1つ目は初の術中超音波の使用です。以前の手術は肝臓に明確な目印がないため、内部がよく見えないまま切除するしか方法がありませんでした。しかし、超音波の導入によって血管の位置を把握することができるようになり、より細かく正確に肝臓の解剖を正確に認識することができるようになりました。

幕内術式で用いる肝臓の8区分

2つ目は後に幕内術式と呼ばれる「系統的亜区域切除」の確立です。従来は肝臓を2つに割ったどちらか半分を切除する必要があったのに対し、この幕内術式では、肝臓を8ブロックに分け、その一部を切除し治療します。

肝臓を8ブロックに分ける概念は、1954年にフランスの解剖学者クイノー先生が死体を用いた解剖で提唱していました。幕内先生が成功させた人体での切除成功は当時、画期的なことでした。

3つ目はプリングル法の導入です。プリングル法はもともとアメリカのプリングル先生が外傷を負った肝臓を止血するために生み出したものでした。肝臓につながる血管を一度挟み込んで遮断するというシンプルな手法ですが、幕内グループはこれを初めて肝臓がんの手術に導入しました。

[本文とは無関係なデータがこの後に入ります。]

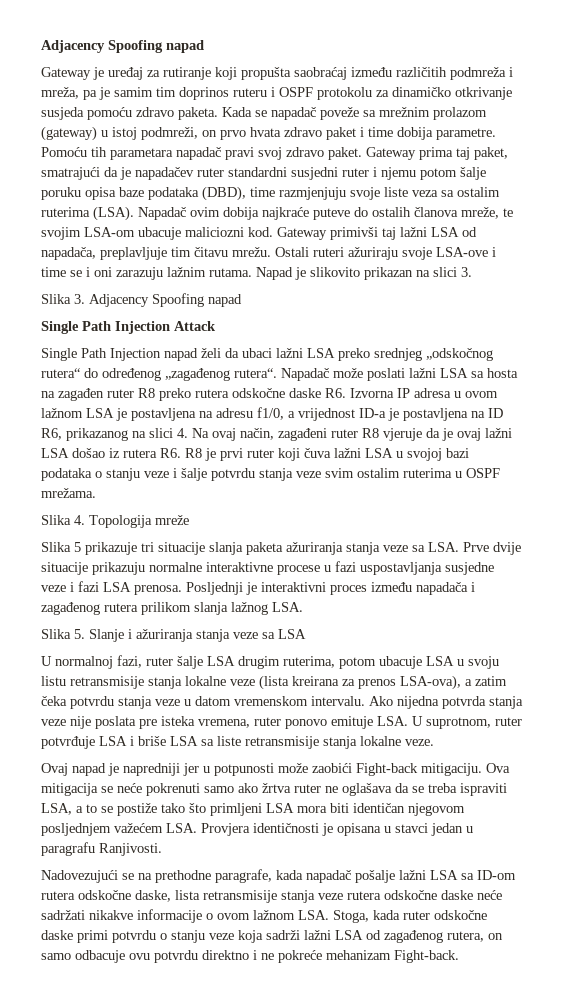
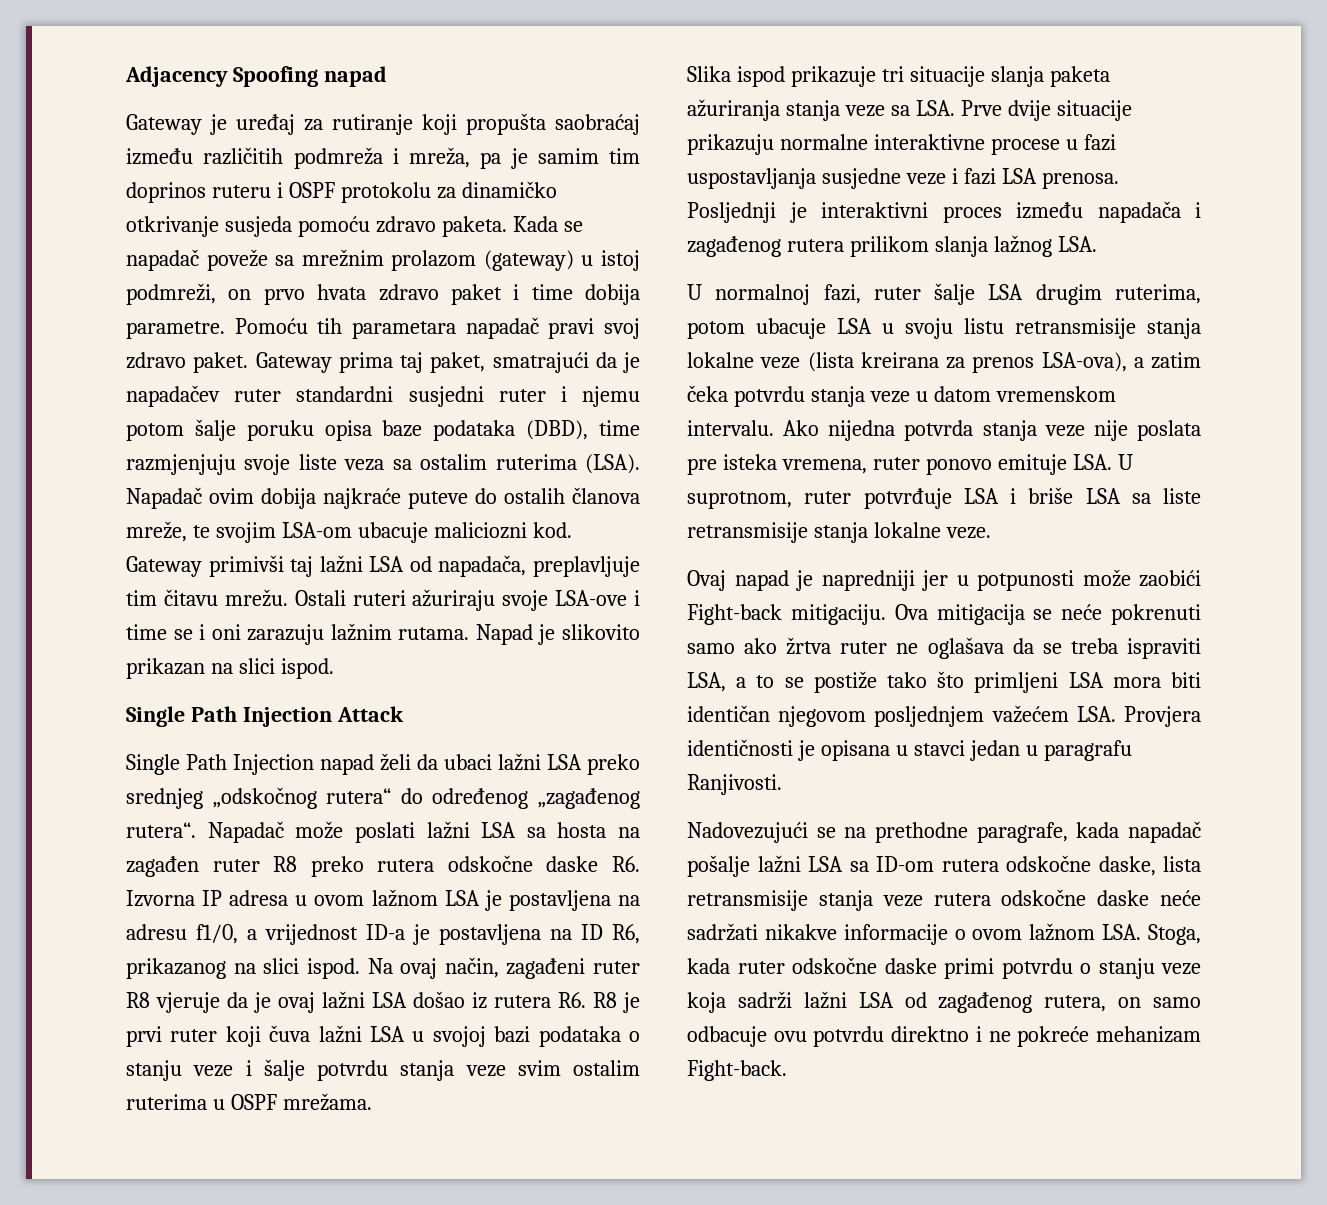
- Napad je slikovito prikazan na slici 3.
- Slika 3. Adjacency Spoofing napad
+ Napad je slikovito prikazan na slici ispod.
- Napadač može poslati lažni LSA sa hosta na zagađen ruter R8 preko rutera odskočne daske R6. Izvorna IP adresa u ovom lažnom LSA je postavljena na adresu f1/0, a vrijednost ID-a je postavljena na ID R6, prikazanog na slici 4. Na ovaj način, zagađeni ruter R8 vjeruje da je ovaj lažni LSA došao iz rutera R6. R8 je prvi ruter koji čuva lažni LSA u svojoj bazi podataka o stanju veze i šalje potvrdu stanja veze svim ostalim ruterima u OSPF mrežama.
+ Napadač može poslati lažni LSA sa hosta na zagađen ruter R8 preko rutera odskočne daske R6. Izvorna IP adresa u ovom lažnom LSA je postavljena na adresu f1/0, a vrijednost ID-a je postavljena na ID R6, prikazanog na slici ispod. Na ovaj način, zagađeni ruter R8 vjeruje da je ovaj lažni LSA došao iz rutera R6. R8 je prvi ruter koji čuva lažni LSA u svojoj bazi podataka o stanju veze i šalje potvrdu stanja veze svim ostalim ruterima u OSPF mrežama.
- Slika 4. Topologija mreže
- Slika 5 prikazuje tri situacije slanja paketa ažuriranja stanja veze sa LSA. Prve dvije situacije prikazuju normalne interaktivne procese u fazi uspostavljanja susjedne veze i fazi LSA prenosa.
+ Slika ispod prikazuje tri situacije slanja paketa ažuriranja stanja veze sa LSA. Prve dvije situacije prikazuju normalne interaktivne procese u fazi uspostavljanja susjedne veze i fazi LSA prenosa.
- Slika 5. Slanje i ažuriranja stanja veze sa LSA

以前は肝硬変の患者さんにプリングル法を用いると肝臓が腐ると本気で信じられていましたが、実際に導入してみるとそんなことはなく、肝硬変の人が15分間阻血されていても肝障害は出ないことがわかりました。プリングル法の導入によって出血量が圧倒的に激減したことで、手術場が血の海になることもなくなり、より緻密な手術が可能になりました。

私は幕内先生のもとでこのような大きな変化を間近に経験しました。がんセンターには手術を希望する患者さんが通常の病院の10倍ほどやってきますから、私自身もたくさんの手術を経験し、かなり鍛えられたと思います。

高山先生

現在の肝臓がんの手術はかなり精度が上がりました。私が手術の中で特に注意していることは、止血方法です。先のプリングル法に加え、電気メスではなく手作業による糸の止血結禁で、出血量をおさえています。これも幕内先生から学んだ技術のひとつです。

血管を一本一本糸で縛り止血しながら、がんを切り取っているため、私の肝臓がんの手術は平均して6時間と、長時間に渡ります。肝臓は大変血管が多い臓器なので、相当な数の血管を縛る必要があり、時間がかかります。

しかし、確実に血管を縛っていくことによって、30年前5,000ccも出ていた出血が、今では300cc前後とかなり少なく済むようになりました。皆さんが行う1回の献血量がだいたい400ccですから、出血量をこれに収めることを目標にしています。

電気メスなどを用いると止血が不十分になり、出血量だけでなく、胆汁が漏れるなどの後遺症も心配されます。手作業による糸での止血は作業が細かく、医師たちにとってはかなりのトレーニングが必要にはなりますが、患者さんのリスクは軽減できます。